2. What image-editing program do you use?
3. Who is your favorite photographer?
4. Where can I buy your prints/photos/work?
5. Where did you go to school for photography?
6. How did you get started?

1. What camera do you use? What do you recommend?

I have a Nikon D40 which a very good friend got me, a Canon Powershot G6, a Canon Powershot SD1000, and a Minolta 16 PS. I also have a Kodak Zi6 and a camcorder that is much too complicated to operate.

I highly recommend the Canon Powershot G-series camera for a serious beginners. It is a point-and-shoot, sure, but it is a high-end point-and-shoot that will grow with you. Most of my work from the The Harsh Desert exhibit were taken by my trusty Canon Powershot G6.

2. What image-editing program do you use?

I use Paint Shop Pro 8. It is an oldy, but a goody.

3. Who is your favorite photographer?

I actually did not have a favorite photographer when I first started. Though, if I were to choose, I would say famed fashion photographer Richard Avedon. His work tell stories.

4. Where can I buy your prints/photos/work?

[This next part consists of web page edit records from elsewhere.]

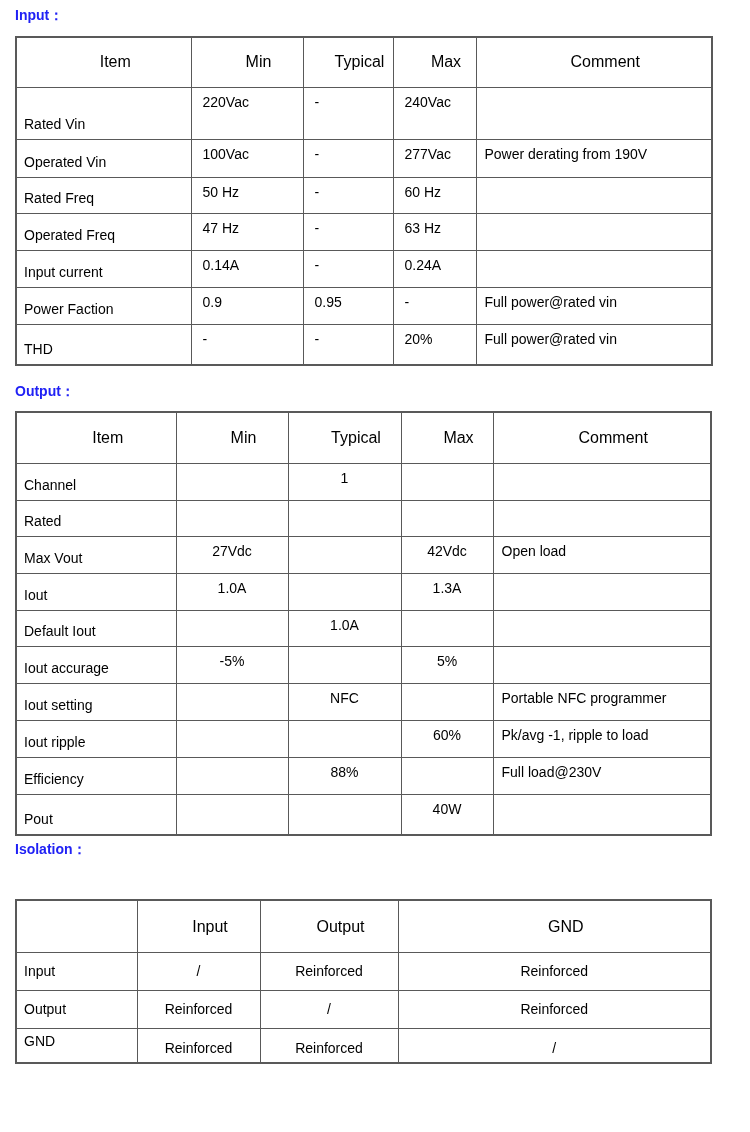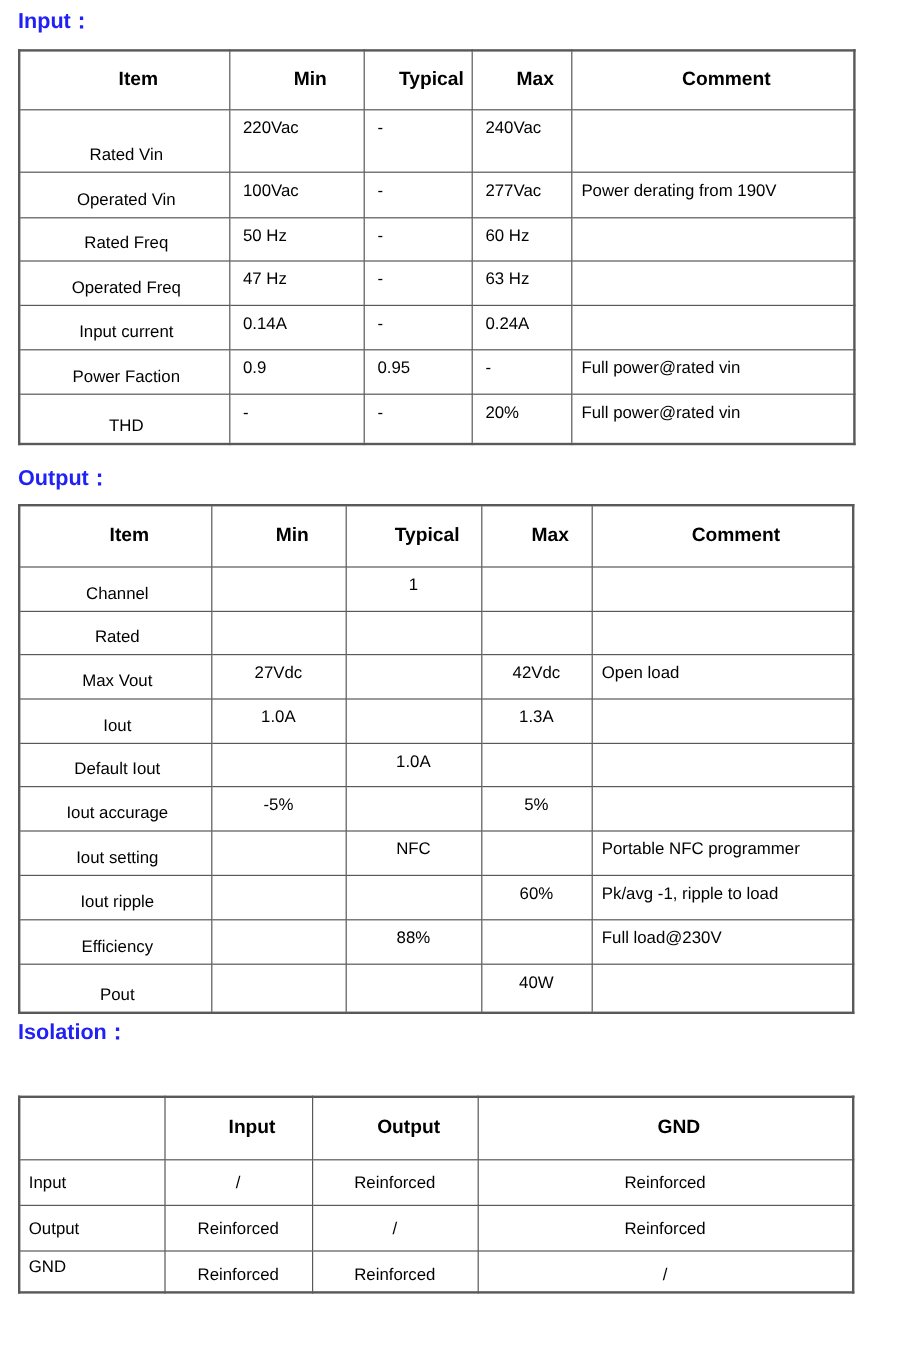--- a/index.html
+++ b/index.html
@@ -15,7 +15,7 @@
     overflow: hidden;
   }
   .heading {
-    font-size: 18px;
+    font-size: 14px;
     font-weight: bold;
     color: #2021f5;
     margin: 0 0 0 15px;

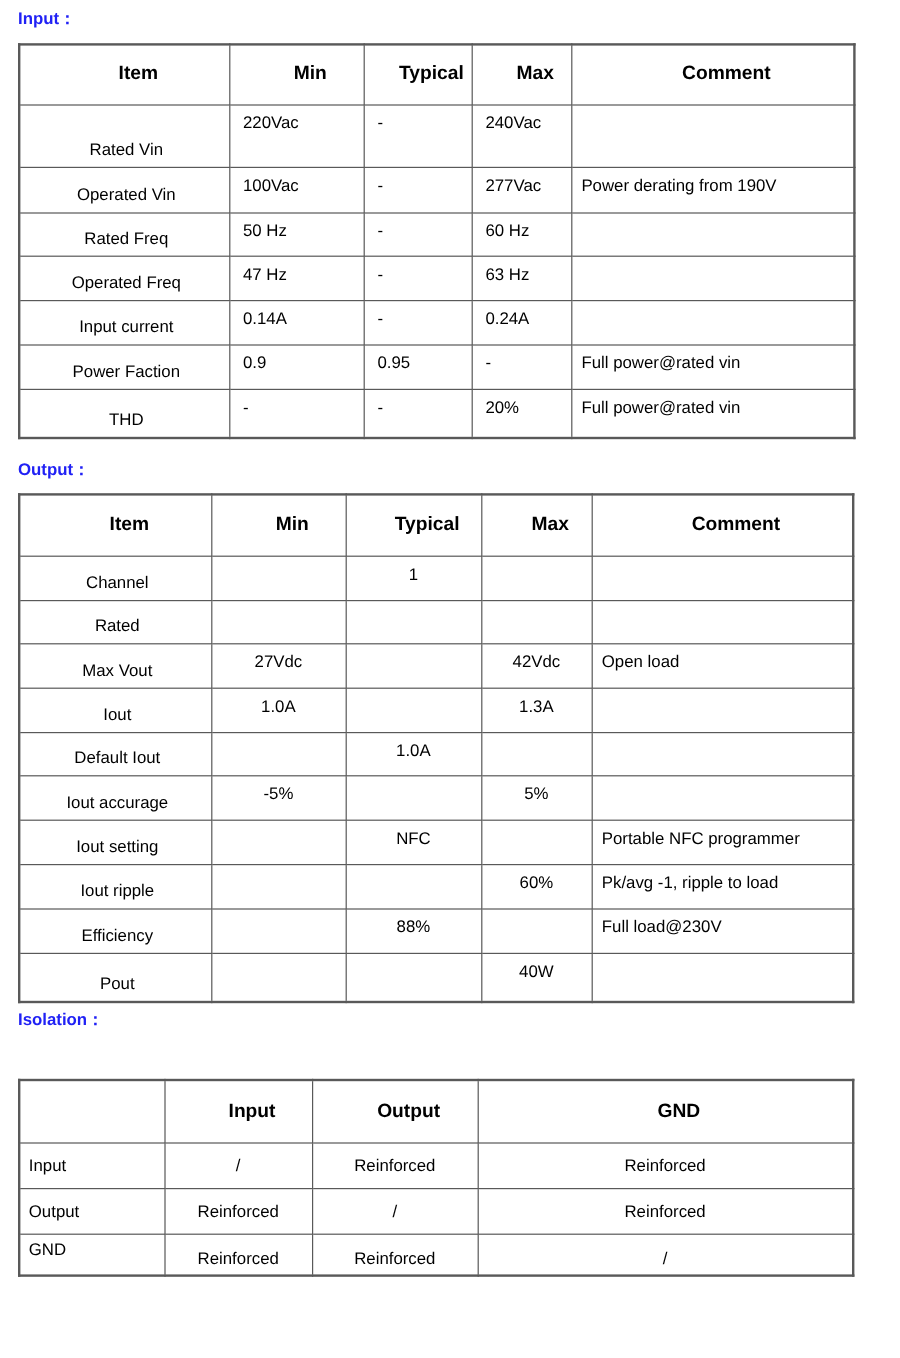--- a/index.html
+++ b/index.html
@@ -42,7 +42,7 @@
     white-space: nowrap;
   }
   thead th {
-    font-weight: bold;
+    font-weight: normal;
     font-size: 16px;
     text-align: center;
     vertical-align: middle;

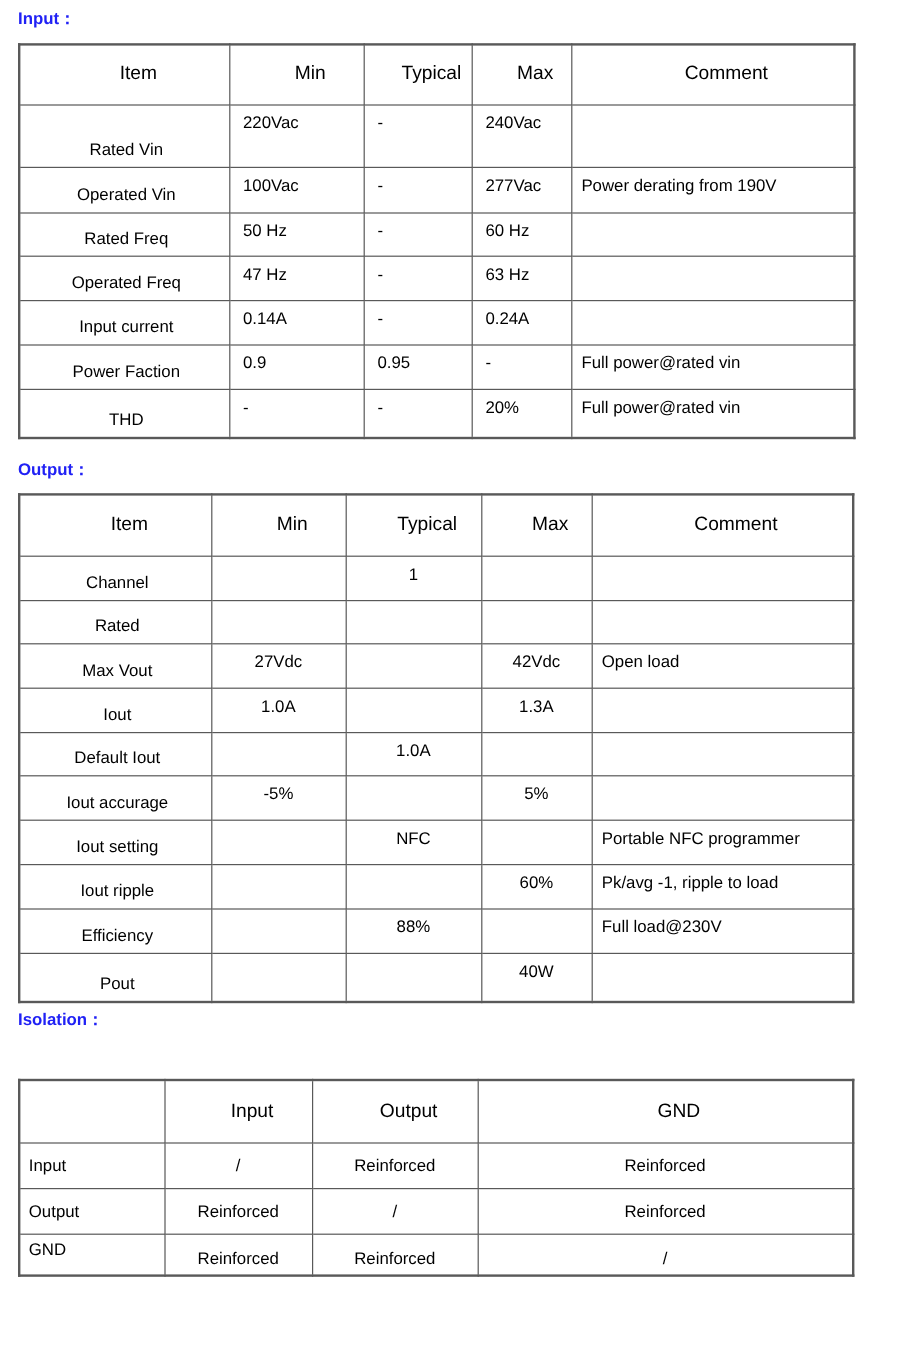--- a/index.html
+++ b/index.html
@@ -70,7 +70,7 @@
   
   td.col-item {
     vertical-align: bottom;
-    text-align: center;
+    text-align: left;
     padding: 2px 4px 7px 7px;
   }
   

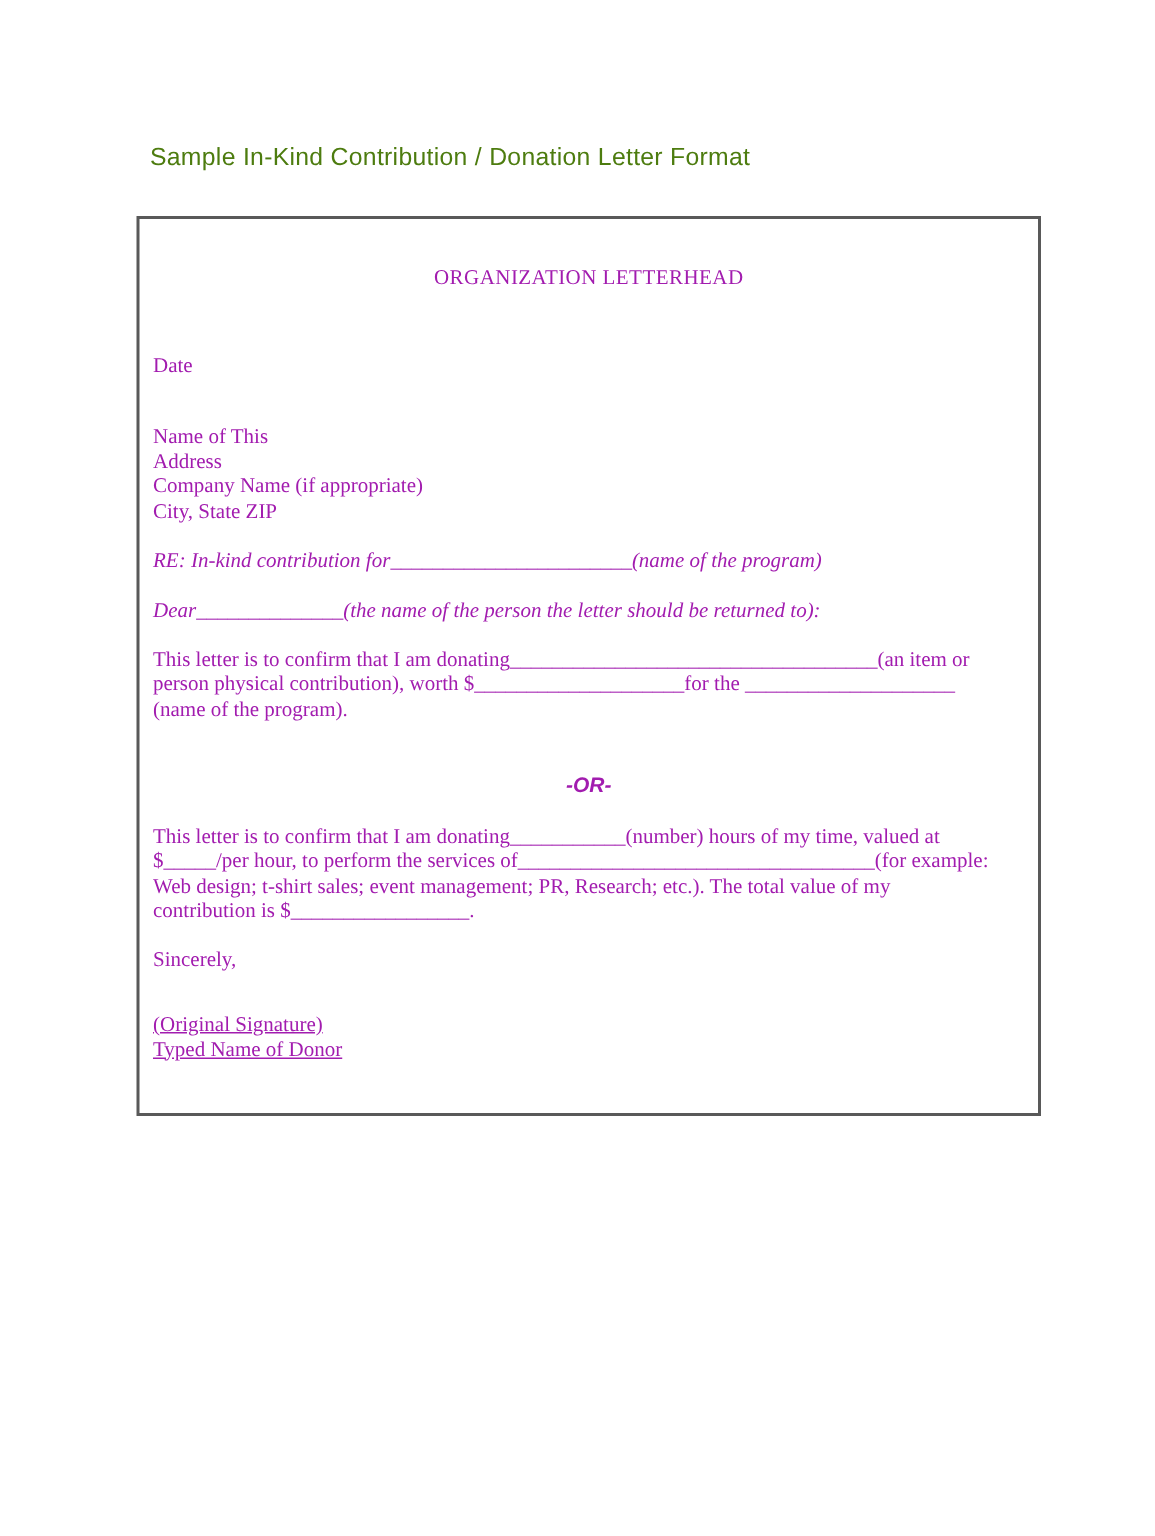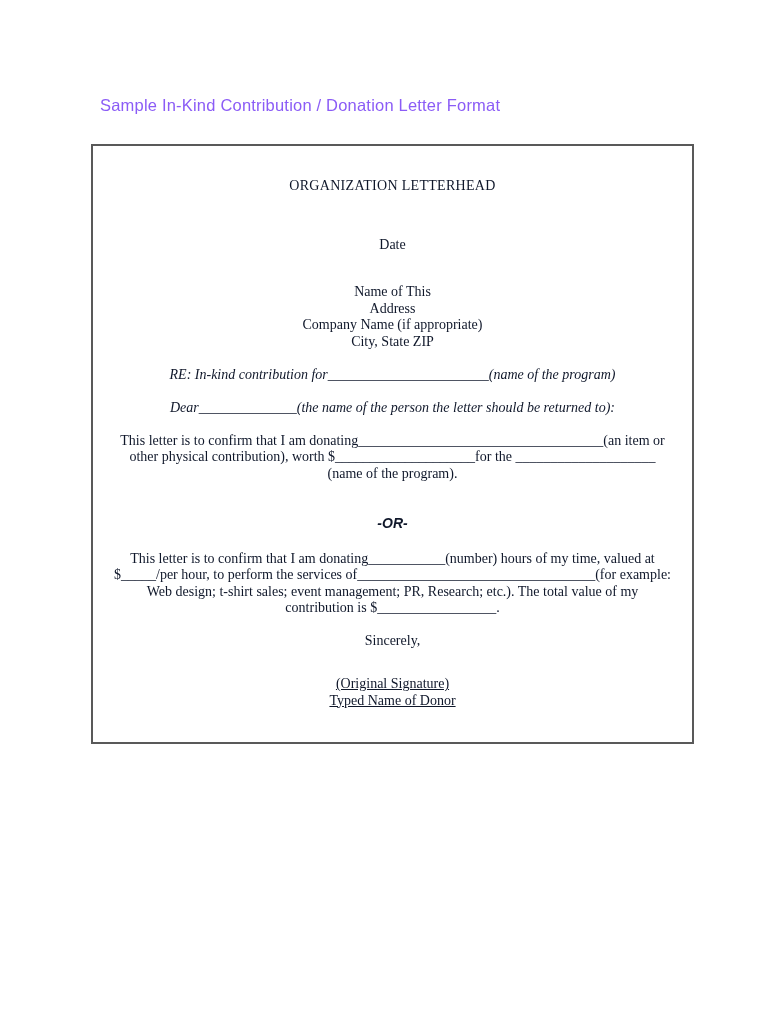--- a/index.html
+++ b/index.html
@@ -19,7 +19,7 @@
     left: 100px; top: 96px;
     font-family: "Liberation Sans", sans-serif;
     font-size: 16.5px;
-    color: #8b5cf6;
+    color: #4d7c0f;
     letter-spacing: 0.2px;
     white-space: nowrap;
   }

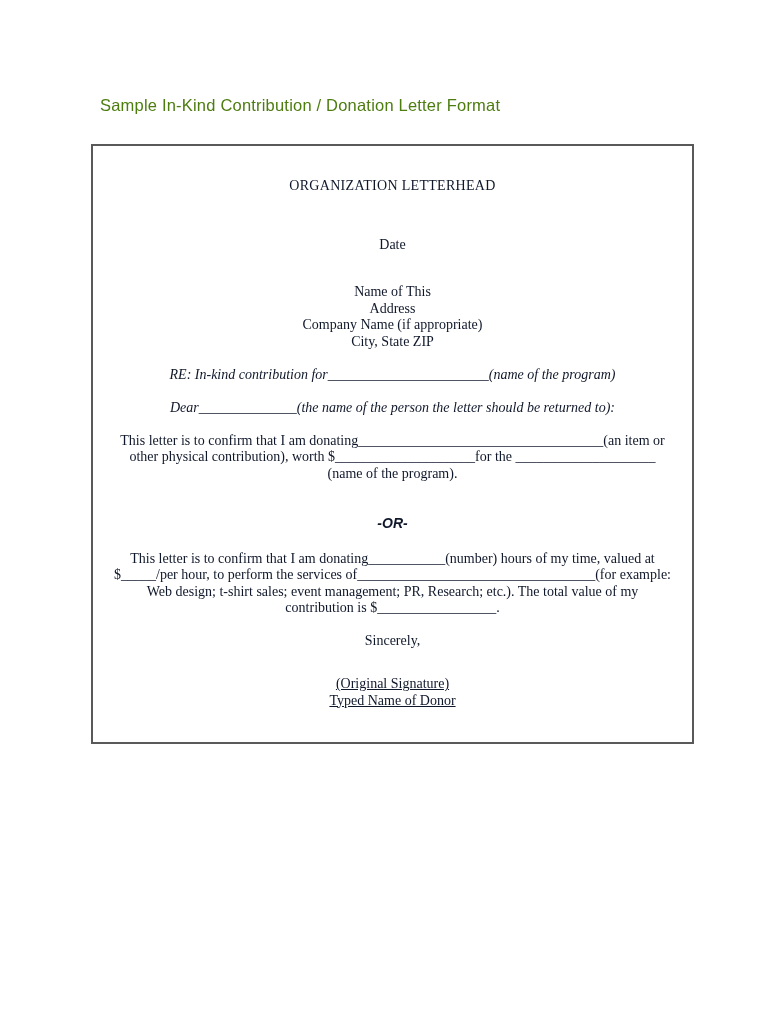--- a/index.html
+++ b/index.html
@@ -32,10 +32,9 @@
     padding: 32px 9px 0 9px;
   }
   .letter-frame, .letter-frame div {
-    color: #0f172a;
+    color: #a21caf;
     font-size: 14px;
     line-height: 16.5px;
-    text-align: center;
   }
   .letterhead {
     text-align: center;

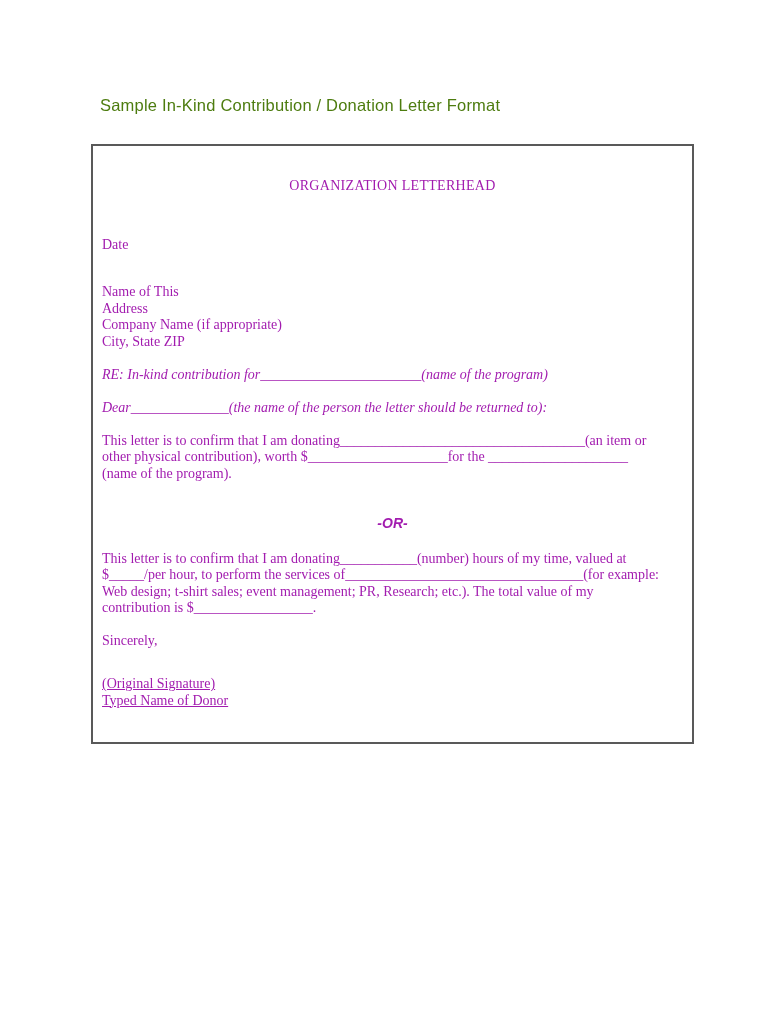--- a/index.html
+++ b/index.html
@@ -87,7 +87,7 @@
 
     <div class="para-1">
       <div class="line">This letter is to confirm that I am donating___________________________________(an item or</div>
-      <div class="line">other physical contribution), worth $____________________for the ____________________</div>
+      <div class="line">person physical contribution), worth $____________________for the ____________________</div>
       <div class="line">(name of the program).</div>
     </div>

You can purchased limited-edition prints of my photography from IncredibleArtist.Com gallery.

Buy prints of Jayel Aheram’s photography.

5. Where did you go to school for photography?

I did not. I am self-taught.

6. How did you get started?

My first passion was web design. In order to edit images to grace my website, I had to learn graphics design. I learned the principles of composition and layout by doing it. Years later, I needed original images to complement my writing, so I took up photography.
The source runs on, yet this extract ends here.